**DIRECTIONS FOR THIS TASK:**
From the line with "OKE6011 | Félévi köv.: G -> MAI" to the line with "OTK1105 | Félévi köv.: G -> MAI", output every line below exactly, both ends included. Skip the pictures.

**DATASET:**
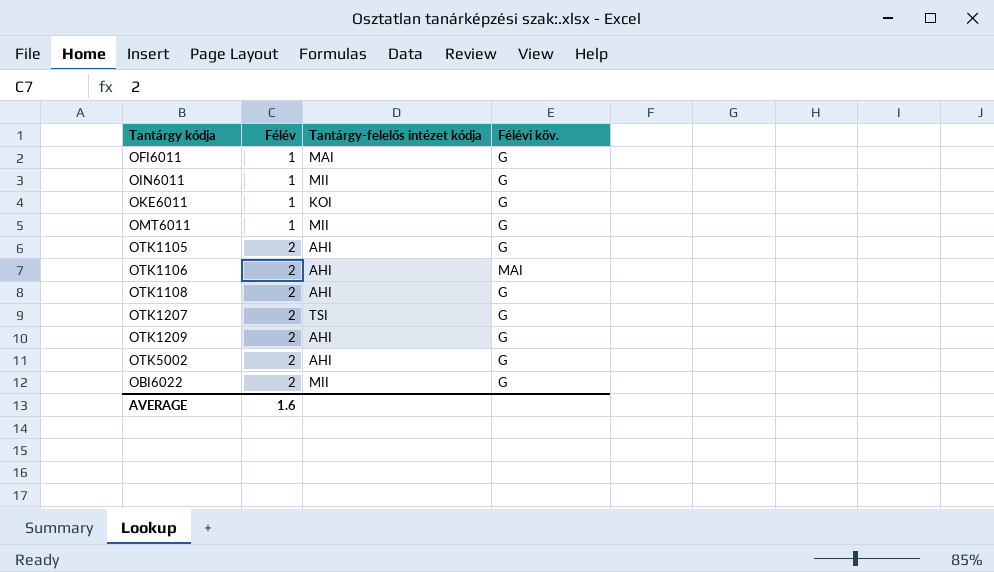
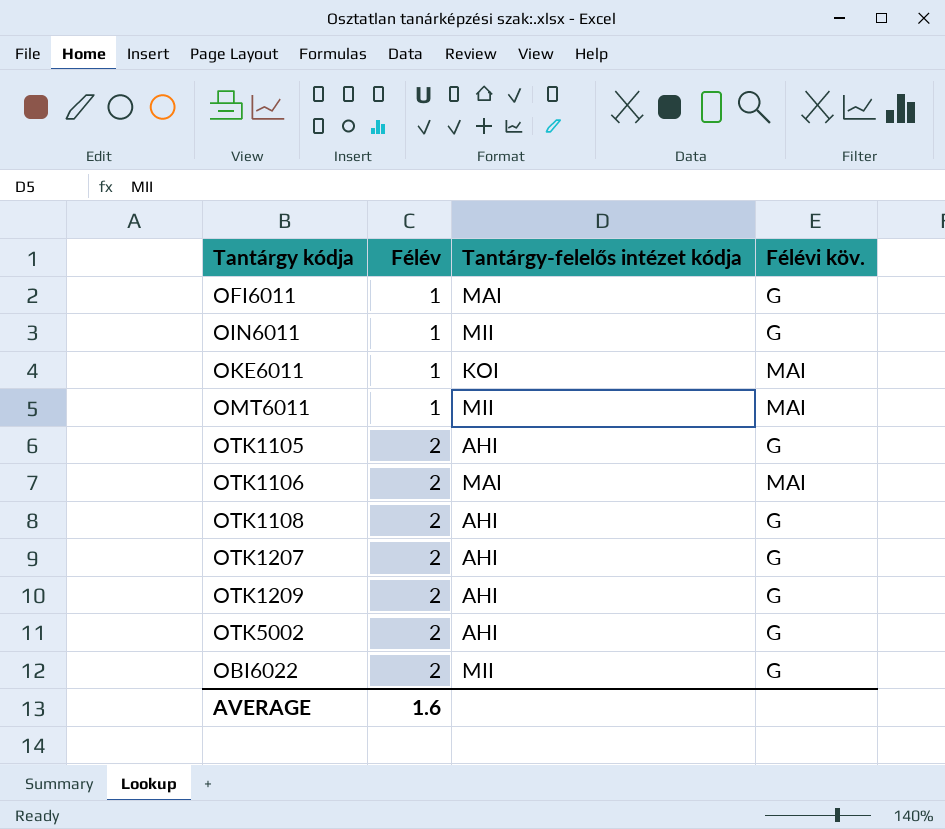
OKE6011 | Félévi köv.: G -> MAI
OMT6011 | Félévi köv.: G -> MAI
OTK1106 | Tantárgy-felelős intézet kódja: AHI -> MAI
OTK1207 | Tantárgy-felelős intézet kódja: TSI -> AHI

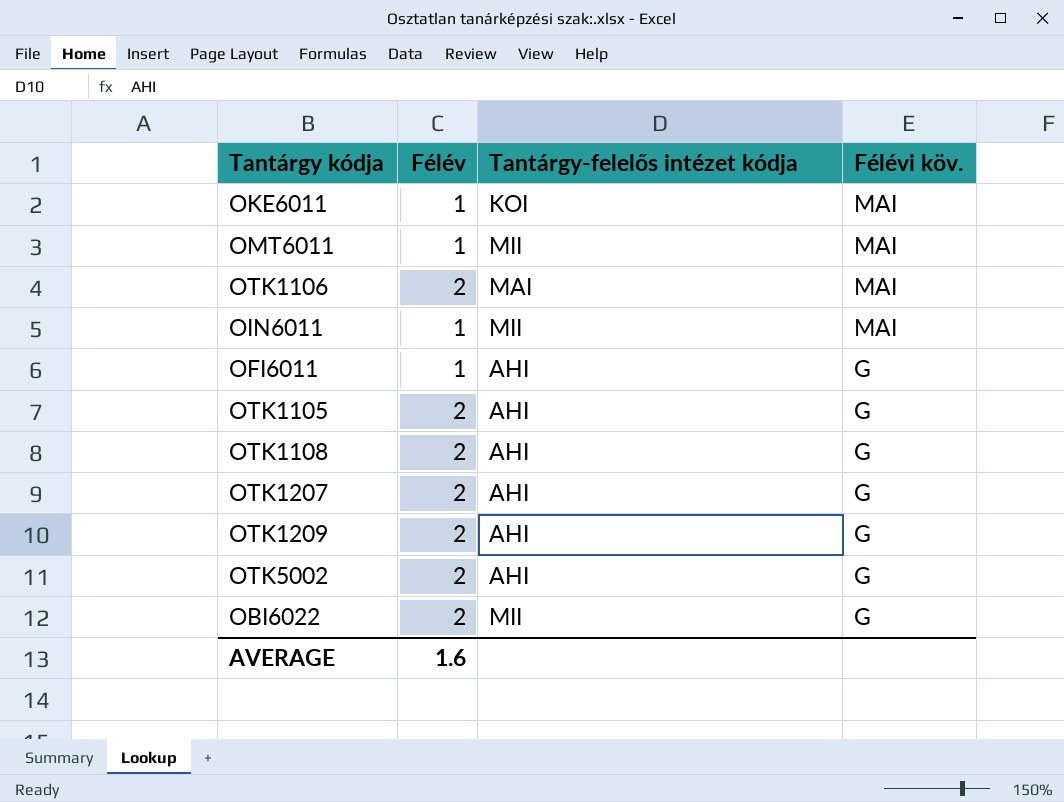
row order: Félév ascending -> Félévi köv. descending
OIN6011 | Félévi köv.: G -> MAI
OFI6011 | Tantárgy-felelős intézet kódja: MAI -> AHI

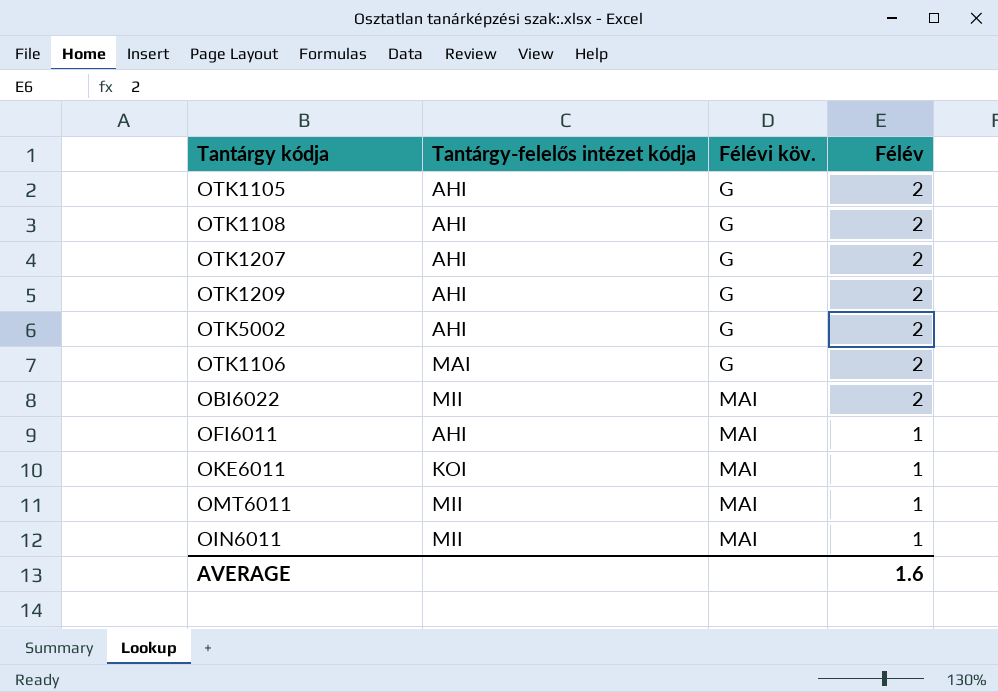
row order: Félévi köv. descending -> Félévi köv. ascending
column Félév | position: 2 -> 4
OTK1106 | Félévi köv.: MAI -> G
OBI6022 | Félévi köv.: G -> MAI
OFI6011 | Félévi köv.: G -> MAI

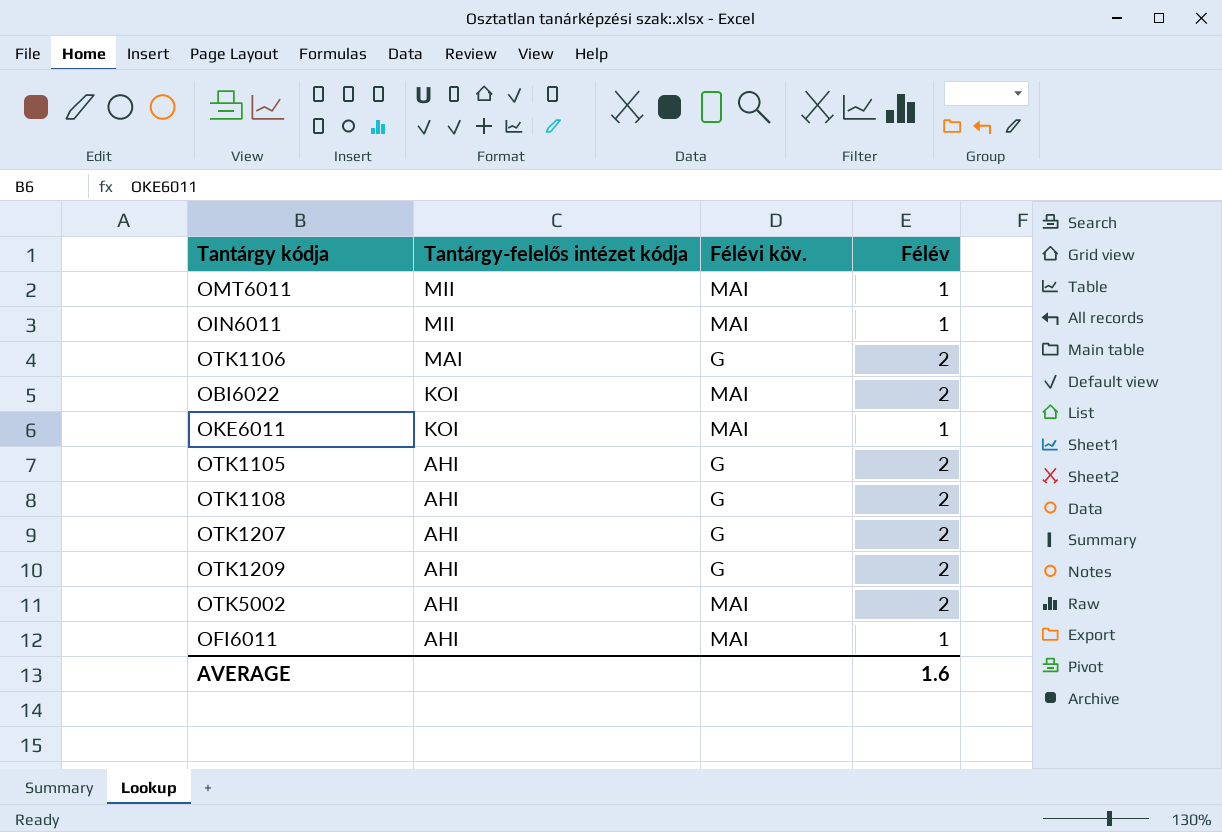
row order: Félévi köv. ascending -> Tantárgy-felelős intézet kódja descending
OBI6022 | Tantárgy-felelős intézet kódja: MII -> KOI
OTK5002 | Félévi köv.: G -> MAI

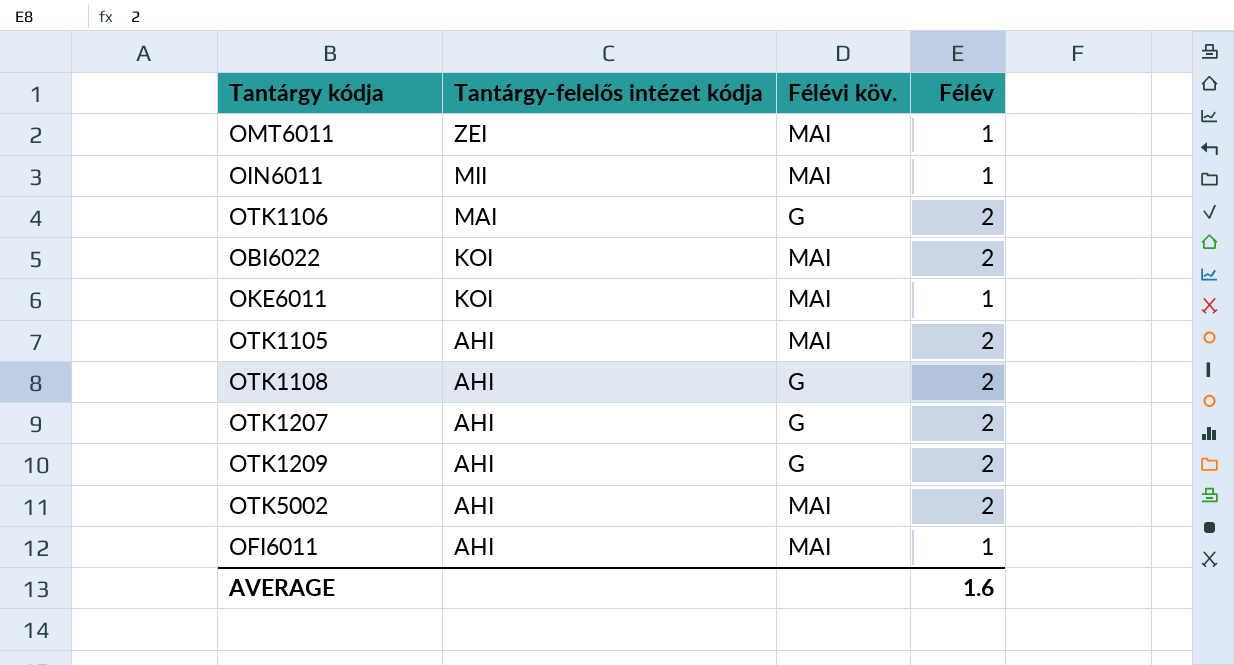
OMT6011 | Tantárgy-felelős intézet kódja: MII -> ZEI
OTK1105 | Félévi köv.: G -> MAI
...
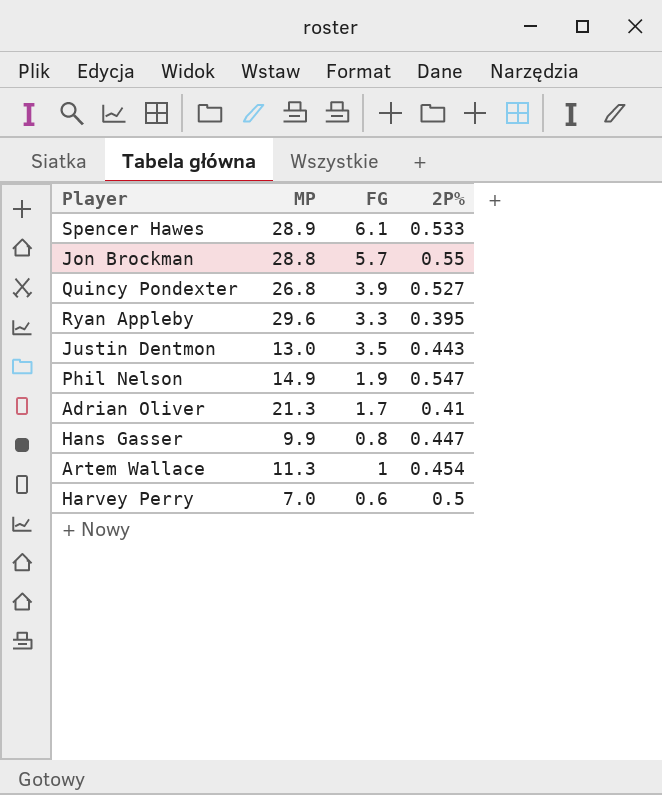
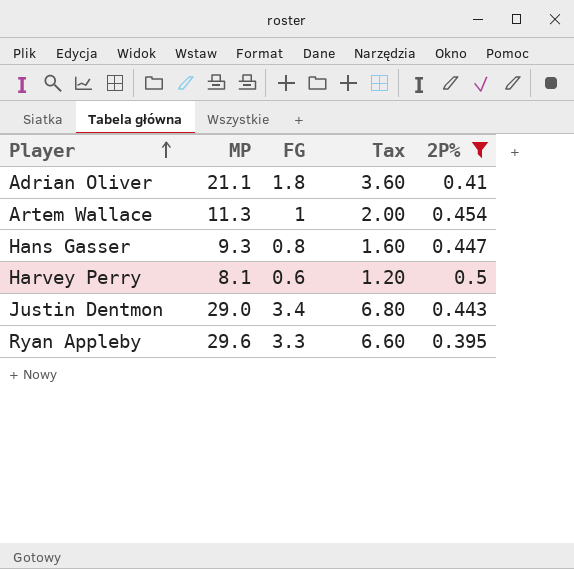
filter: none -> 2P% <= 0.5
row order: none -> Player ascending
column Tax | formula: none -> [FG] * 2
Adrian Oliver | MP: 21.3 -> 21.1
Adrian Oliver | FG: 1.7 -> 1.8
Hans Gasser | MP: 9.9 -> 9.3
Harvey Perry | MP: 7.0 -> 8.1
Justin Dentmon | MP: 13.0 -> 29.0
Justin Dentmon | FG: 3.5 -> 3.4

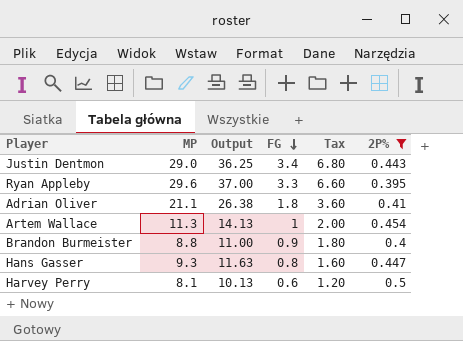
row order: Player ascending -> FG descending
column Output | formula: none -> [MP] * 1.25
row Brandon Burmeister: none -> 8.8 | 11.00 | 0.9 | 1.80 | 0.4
--
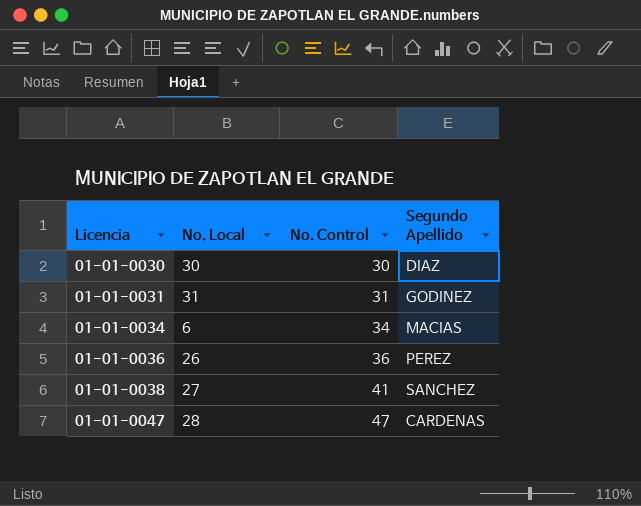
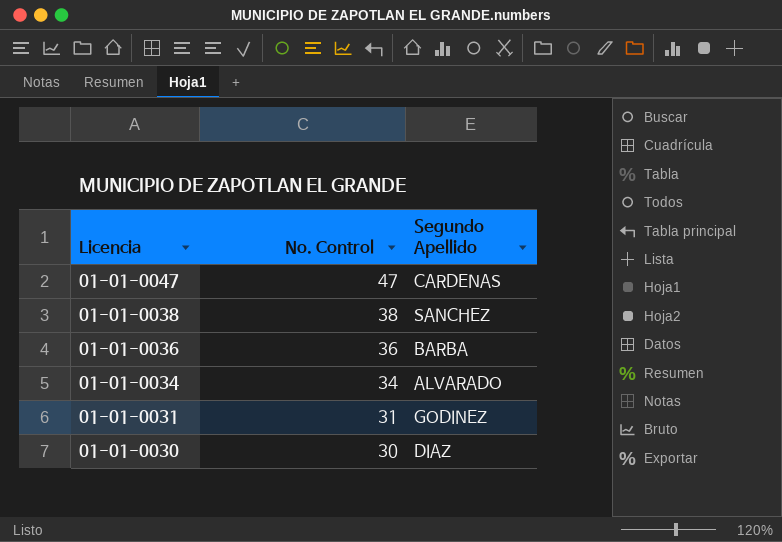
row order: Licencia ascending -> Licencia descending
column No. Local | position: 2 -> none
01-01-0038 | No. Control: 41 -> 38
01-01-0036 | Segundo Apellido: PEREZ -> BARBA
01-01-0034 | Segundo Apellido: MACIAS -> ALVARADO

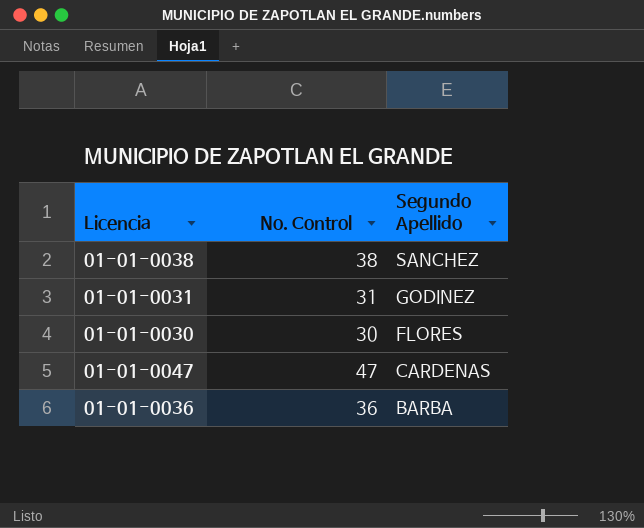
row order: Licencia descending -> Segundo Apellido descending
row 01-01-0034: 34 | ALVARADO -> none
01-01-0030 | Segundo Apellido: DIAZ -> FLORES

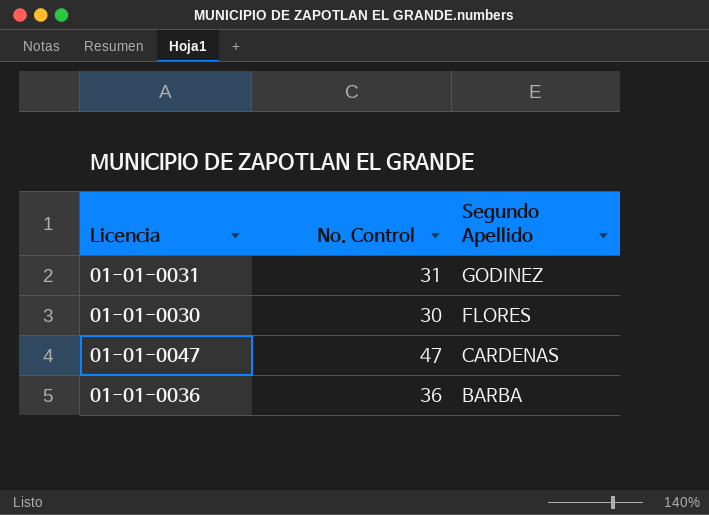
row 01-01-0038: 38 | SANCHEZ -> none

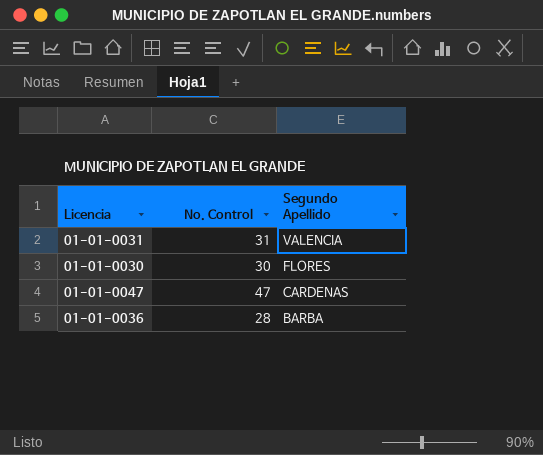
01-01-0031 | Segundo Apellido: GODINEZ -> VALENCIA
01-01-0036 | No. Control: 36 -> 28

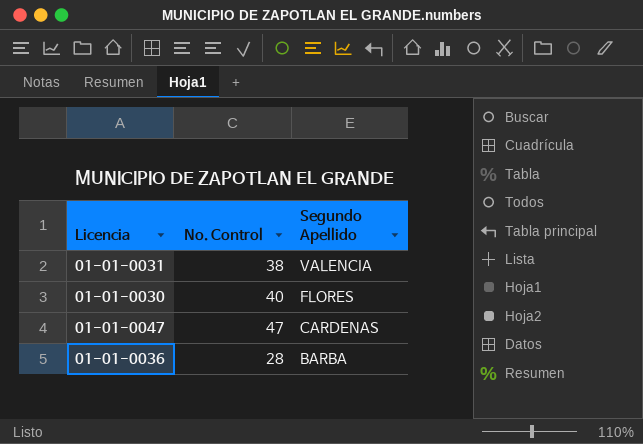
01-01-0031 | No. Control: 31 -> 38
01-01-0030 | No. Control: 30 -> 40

**TASK RESPONSE:**
OKE6011 | Félévi köv.: G -> MAI
OMT6011 | Félévi köv.: G -> MAI
OTK1106 | Tantárgy-felelős intézet kódja: AHI -> MAI
OTK1207 | Tantárgy-felelős intézet kódja: TSI -> AHI

row order: Félév ascending -> Félévi köv. descending
OIN6011 | Félévi köv.: G -> MAI
OFI6011 | Tantárgy-felelős intézet kódja: MAI -> AHI

row order: Félévi köv. descending -> Félévi köv. ascending
column Félév | position: 2 -> 4
OTK1106 | Félévi köv.: MAI -> G
OBI6022 | Félévi köv.: G -> MAI
OFI6011 | Félévi köv.: G -> MAI

row order: Félévi köv. ascending -> Tantárgy-felelős intézet kódja descending
OBI6022 | Tantárgy-felelős intézet kódja: MII -> KOI
OTK5002 | Félévi köv.: G -> MAI

OMT6011 | Tantárgy-felelős intézet kódja: MII -> ZEI
OTK1105 | Félévi köv.: G -> MAI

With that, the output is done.